Otter App Aims to Use Power of AI to Set Gold Standard for Note Taking

by Scott Martin

Alexa, play @%!^&!!

Voice assistants have a long way to go still, but that’s not slowing an AI-based speech recognition startup’s ambitions to be the de facto meeting notes assistant, capturing voice-to-text interactions.

Silicon Valley-based AISense has launched Otter, a GPU-powered app that records speech and quickly returns voice files and transcriptions noted from multiple people. Otter is available now for free on iOS, Android and the web.

Founded in 2016, the startup has focused on speech recognition technologies for long-form conversations among multiple speakers, as well as on a language processing area known as speaker diarization, which enables machines to differentiate voices.

Two years in the making, AISense’s proprietary Ambient Voice Intelligence technology allows people to store, search, share and analyze voice conversations.

Otter allows you to scroll text, clearly labeled coming from multiple people, and gives the option to listen, as well. The app provides better than 90 percent accuracy in text dictation, according to the company.

Human-to-human interactions are much more difficult to capture than human-to-machine interactions such as simple commands between people and Amazon’s Alexa, Apple’s Siri or Google Assistant, according to AISense co-founder and CEO Sam Liang. That’s what makes Otter different from traditional voice products, which only handle short queries or commands from a single speaker.
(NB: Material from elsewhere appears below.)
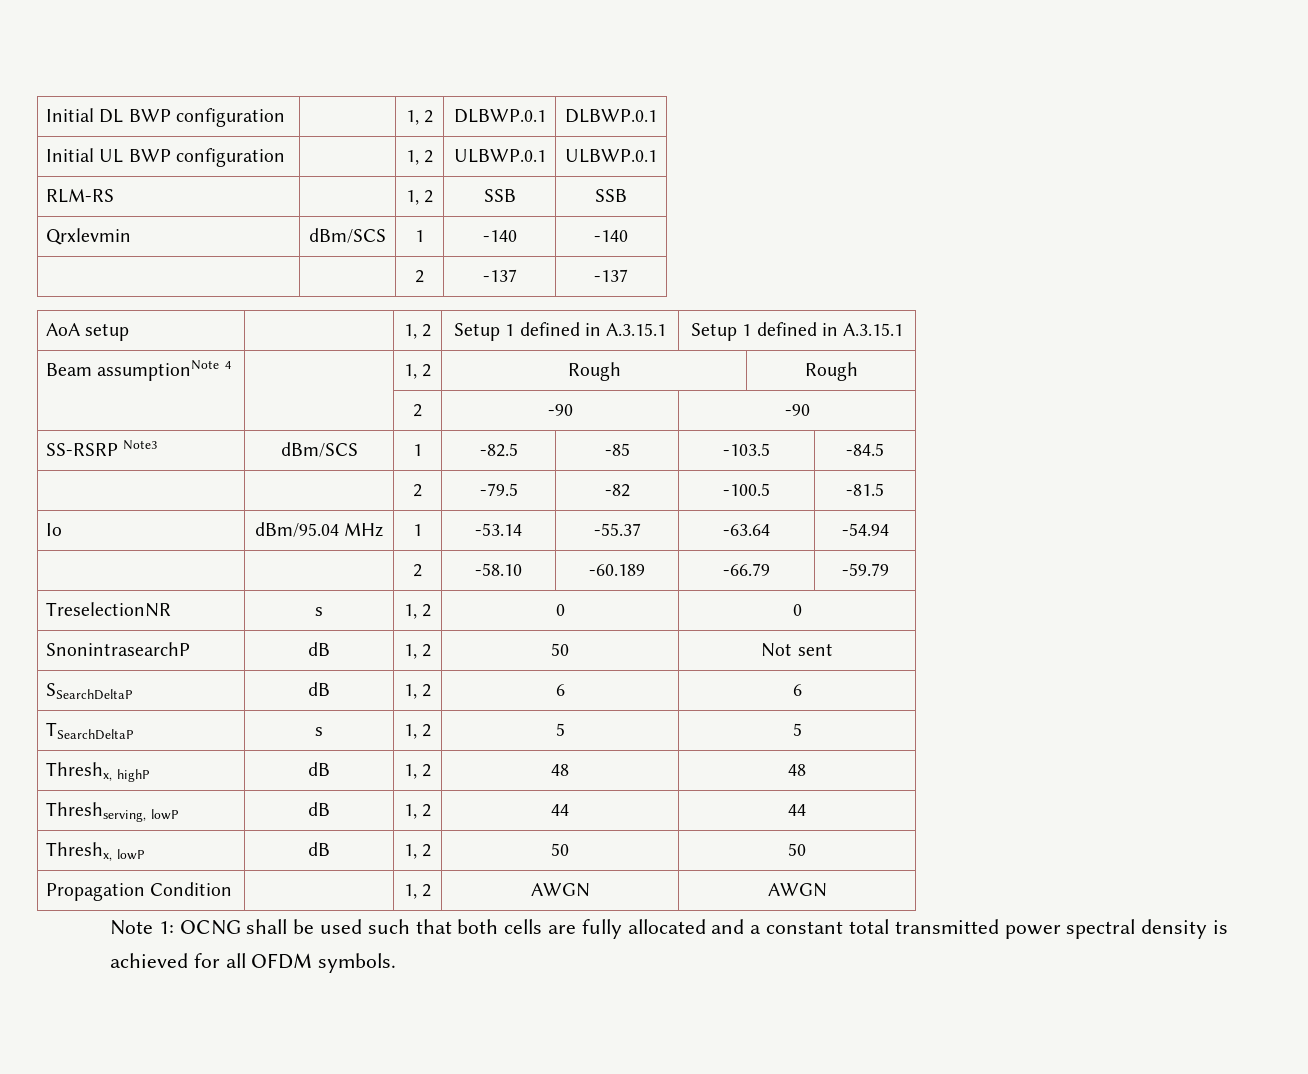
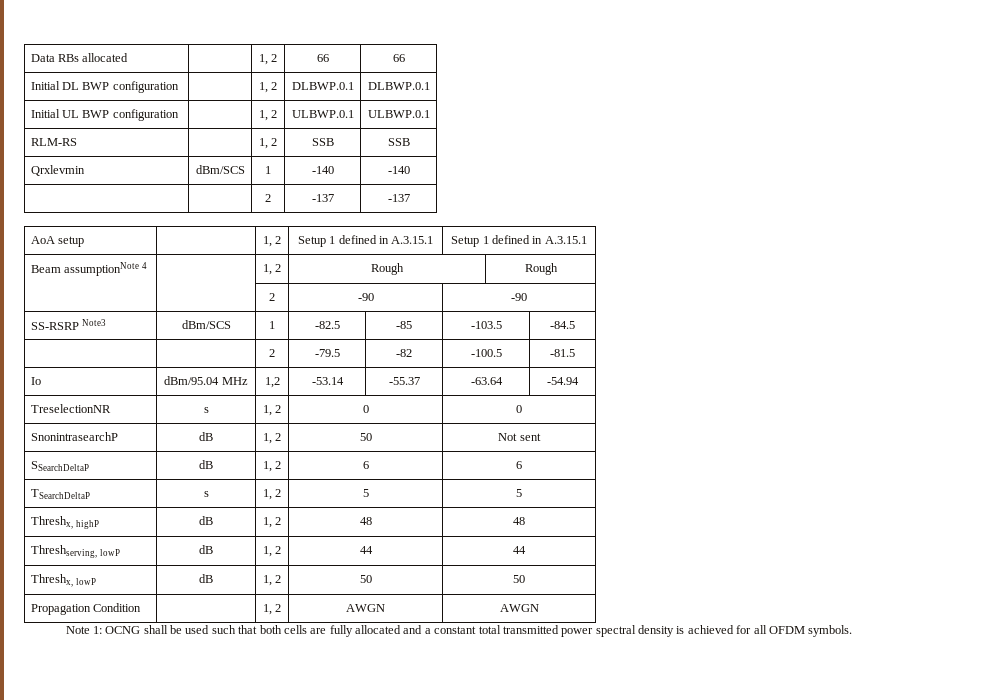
+ Data RBs allocated | | 1, 2 | 66 | 66
- Io | dBm/95.04 MHz | 1 | -53.14 | -55.37 | -63.64 | -54.94
+ Io | dBm/95.04 MHz | 1,2 | -53.14 | -55.37 | -63.64 | -54.94
- | | 2 | -58.10 | -60.189 | -66.79 | -59.79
AISense technology had to be enhanced to handle all of the complicated interactions of people and nuances of conversations, and it can get tripped up by accents in people’s speech, said Liang.

“This is a pretty deep technology. It’s extremely difficult,” he said. “We had to do pretty sophisticated supervised learning, and we had to get a lot of labeled data, with hundreds of thousands of hours of recordings.”

Liang is a well-known Silicon Valley tech figure. At Google Maps, he was responsible for the blue dot as the tech lead of location services. In 2013, he sold his startup Alohar Mobile to Alibaba.

His latests startup is also building a semi-supervised learning system to do self-learning from large quantities of meeting data without requiring human transcription.

Luckily, there’s a ton of such training data available online. The 15-person team at AISense was able to get freely available data from archives of NPR radio programs and Supreme Court proceedings available at the Library of Congress.

Then it used terabytes of audio data and transcripts to train its algorithms for Otter, relying on  50 NVIDIA Tesla GPUs. Said Liang, “It’s a startup and we have to spend money very frugally. But we have to spend some resources on GPUs — it’s just a must.”

The company is targeting Otter at enterprise customers who might use it in meetings. AISense plans to release a premium version that will require a subscription, and it already licenses some of its technology to enterprise customers.

AISense recently partnered with Zoom Video Communications to handle gobs of voice data, which is being robo-transcribed by AISense’s technology.

AISense has raised more than $13 million in funding to date. Investors include Horizon Ventures, Draper Associates, Slow Ventures, SV Tech Ventures, Bridgewater Associates, 500 Startups and billionaire Stanford professor David Cheriton.